So in our audio callback, we figure out how many samples are in a tick, and fit them into the output buffer, and add up each channel’s data within a tick. It looks like this³:

var cur_ticksamp = 0;  // Sample index in current tick
var channels = [ ... ];  // Channel state: sample num, offset, freq, etc

function audioCallback(e) {
  var buf_remaining = e.outputBuffer.length;
  var dataL = e.outputBuffer.getChannelData(0);
  var dataR = e.outputBuffer.getChannelData(1);

  dataL.fill(0);  // (see footnote 3)
  dataR.fill(0);

  var f_smp = audioctx.sampleRate;  // our output sample rate
  var ticklen = 0|(f_smp * 2.5 / xm.bpm);  // # samples per tick
  var offset = 0;
  while(buf_remaining > 0) {
    // tickduration is the number of samples we can produce for this
    // tick; either we finish the tick, or we run out of space at the
    // end of the buffer
    var tickduration = Math.min(buf_remaining, ticklen - cur_ticksamp);

    if (cur_ticksamp >= ticklen) {
      // Update our channel structures with new song data
      nextTick();
      cur_ticksamp -= ticklen;
    }
    for (var j = 0; j < xm.num_channels; j++) {
      // Add this channel's samples into the dataL/dataR buffers
      // starting at <offset> and spanning <tickduration> samples
      mixChannelInfoBuf(channels[j], offset, offset + tickduration,
                        dataL, dataR);
    }
    offset += tickduration;
    cur_ticksamp += tickduration;
    buf_remaining -= tickduration;
  }
}

Note frequencies

In .MOD derivatives, notes at C-4 (that is, a C on octave 4) are played at a samplerate of 8363Hz. Everything is relative to that; an octave higher, for instance, would be 16726Hz – twice the frequency. For each semitone up, we effectively multiply the frequency by the twelfth root of two. In general, the frequency can be computed by 8363 * Math.pow(2, (note - 48) / 12.0). note here is the note number in semitones, starting at 0 for C-0 and going up to 95 for B-7.

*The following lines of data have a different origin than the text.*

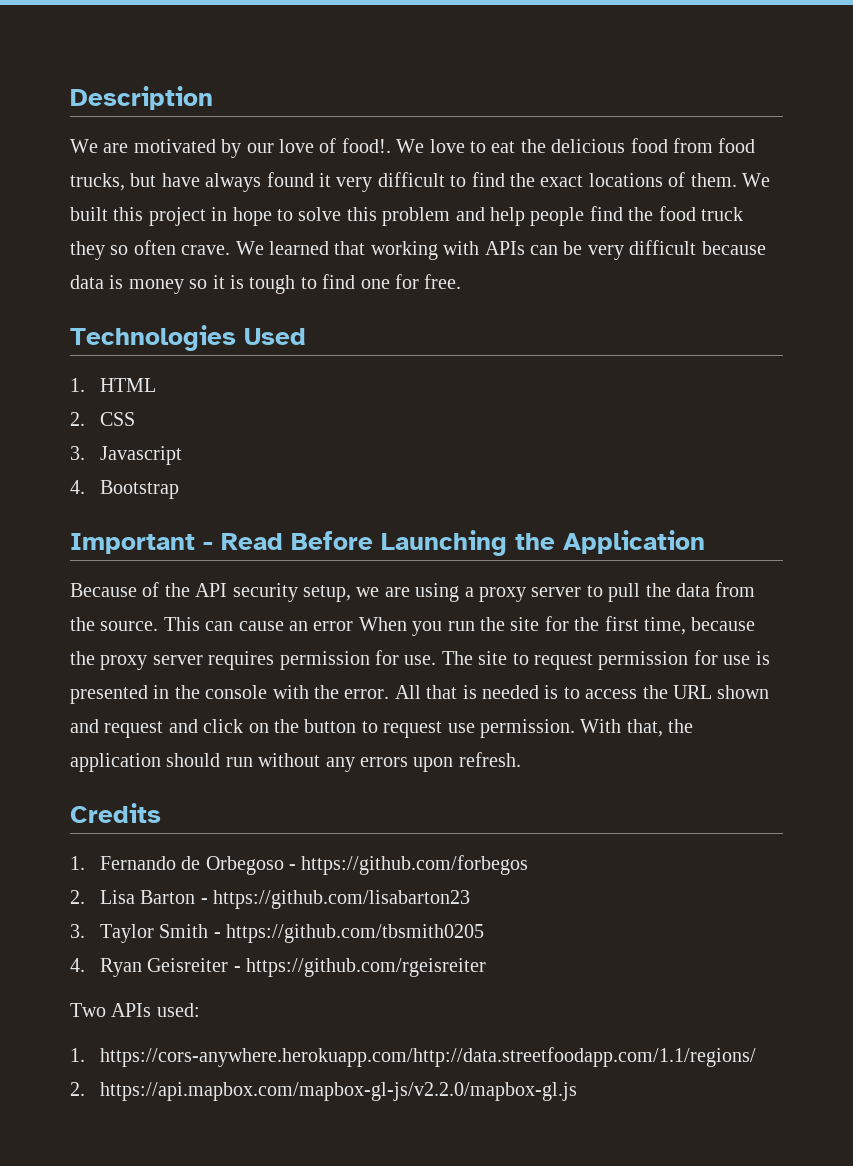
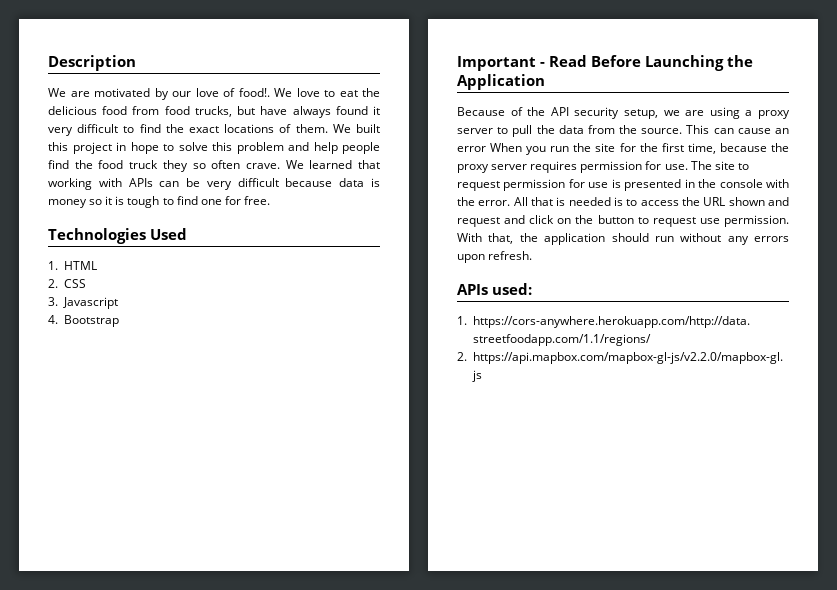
[70,803,161,823] [70,855,529,875] [70,890,471,909] [70,924,485,943] [70,958,487,977] [70,1003,106,1017] Credits // 1. Fernando de Orbegoso - https://github.com/forbegos // 2. Lisa Barton - https://github.com/lisabarton23 // 3. Taylor Smith - https://github.com/tbsmith0205 // 4. Ryan Geisreiter - https://github.com/rgeisreiter // Two -> (533, 255) none

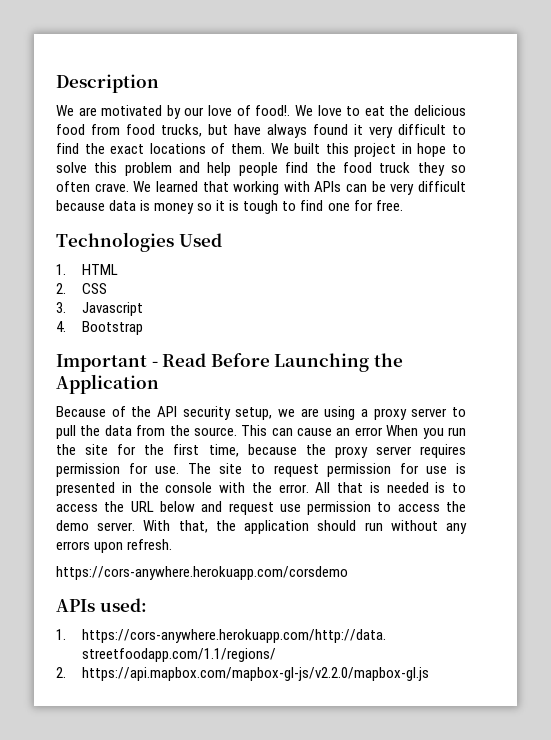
[728,197,765,206] shown -> [159,501,195,512] below
[504,215,789,227] and click on the button to request use permission. -> [279,501,467,515] [56,520,136,531] use permission to access the demo server.
(533, 255) none -> [56,566,348,580] // https://cors-anywhere.herokuapp.com/corsdemo

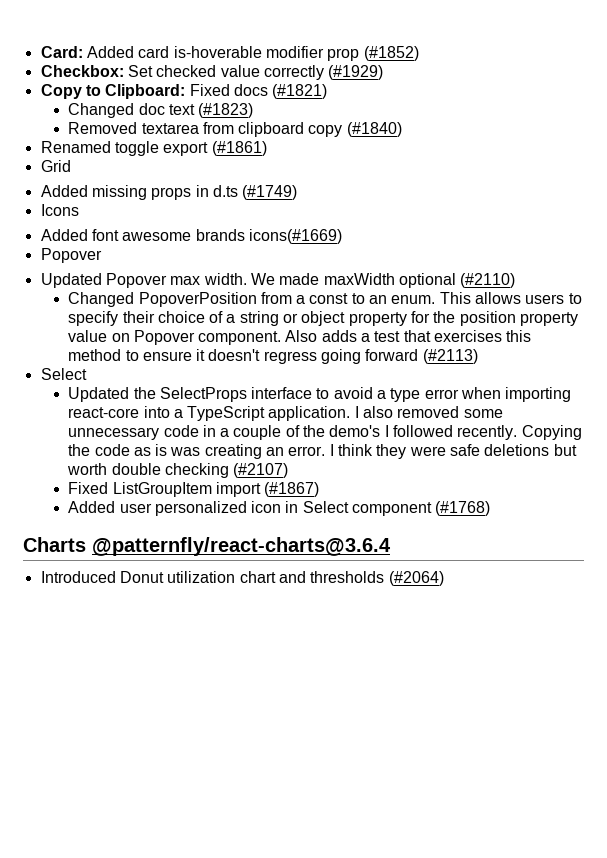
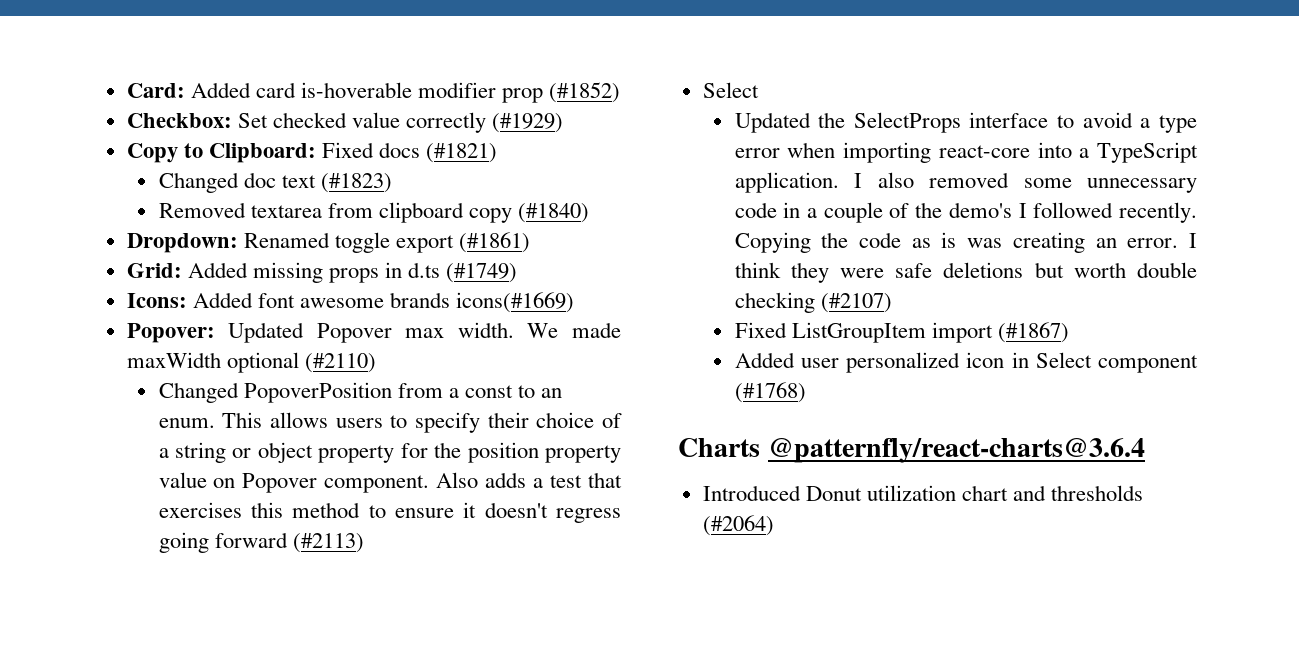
(402, 129) none -> [126,233,238,253] Dropdown:
[40,160,71,172] Grid // -> [126,263,182,278] Grid:
[40,204,79,216] Icons // -> [126,293,187,308] Icons:
[40,248,102,263] Popover // -> [126,323,215,343] Popover:

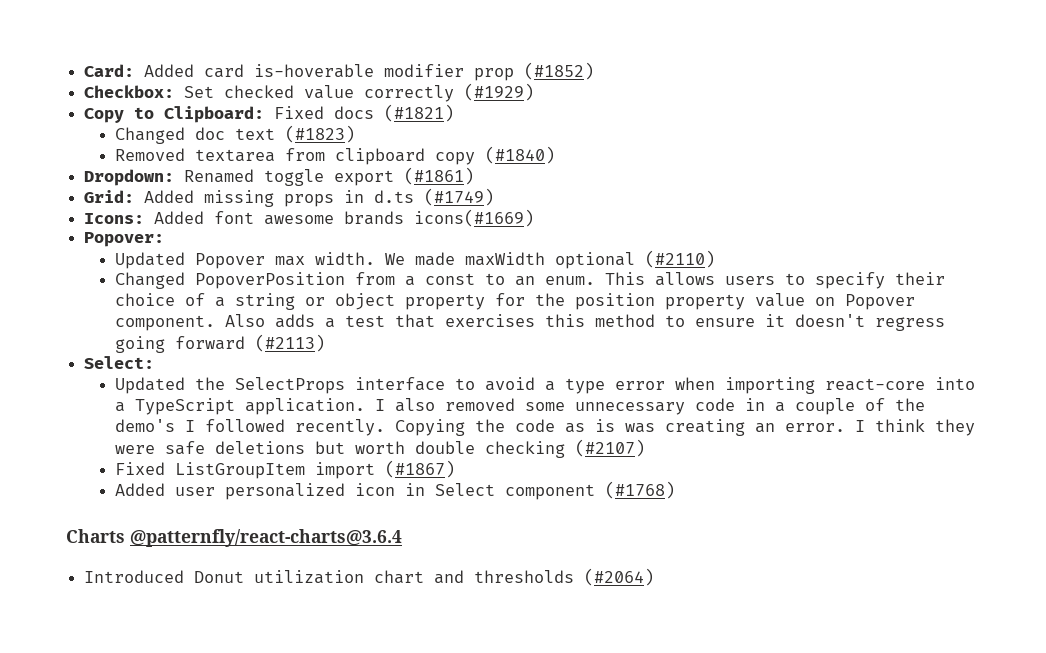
(215, 333) none -> (165, 239) //
[702,82,759,98] Select -> [84,356,155,369] Select:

To support fine tuning, vibrato, slides and so forth in the XM format, effects modify the note “period” which is not a period but 1/16th of a (negative⁴) semitone. Also, each sample has a coarse and fine tuning offset which are added on when we compute the play frequency.

Resampling

mixChannelIntoBuf’s job is to write a sample played at a certain frequency onto a buffer which is played at the output frequency, usually 44.1kHz. It turns out that playing a sample recorded at a different frequency from the output frequency is a surprisingly nontrivial problem.

From the Nyquist-Shannon theorem, we know that our original sample only contains frequencies less than or equal to half the original sample rate. So ideally, when we play it back at the new frequency, the same set of frequencies should be played.

In practice, though, without using a “brick wall” or “sinc” filter, we’re going to end up with some spurious harmonics due to the aliasing phenomenon. The only way to avoid that requires a convolution as long as the original sample. In other words, it’s computationally expensive.

Also, since the original .XM players didn’t do anything fancy, it’s also typically unnecessary.

It turns out that if we use advanced resampling techniques to eliminate unwanted alias harmonics, many songs⁵ sound pretty bad. The original hardware and software that played these either used “zero-order hold” – just output the sample closest to the interpolated time – or “first-order hold” – interpolate between the surrounding samples.

I compromised with a very simple implementation that I think sounds pretty good. I use a combination of zero-order hold and a per-channel two-pole low-pass filter, which has very low implementation complexity. I will leave the details out here.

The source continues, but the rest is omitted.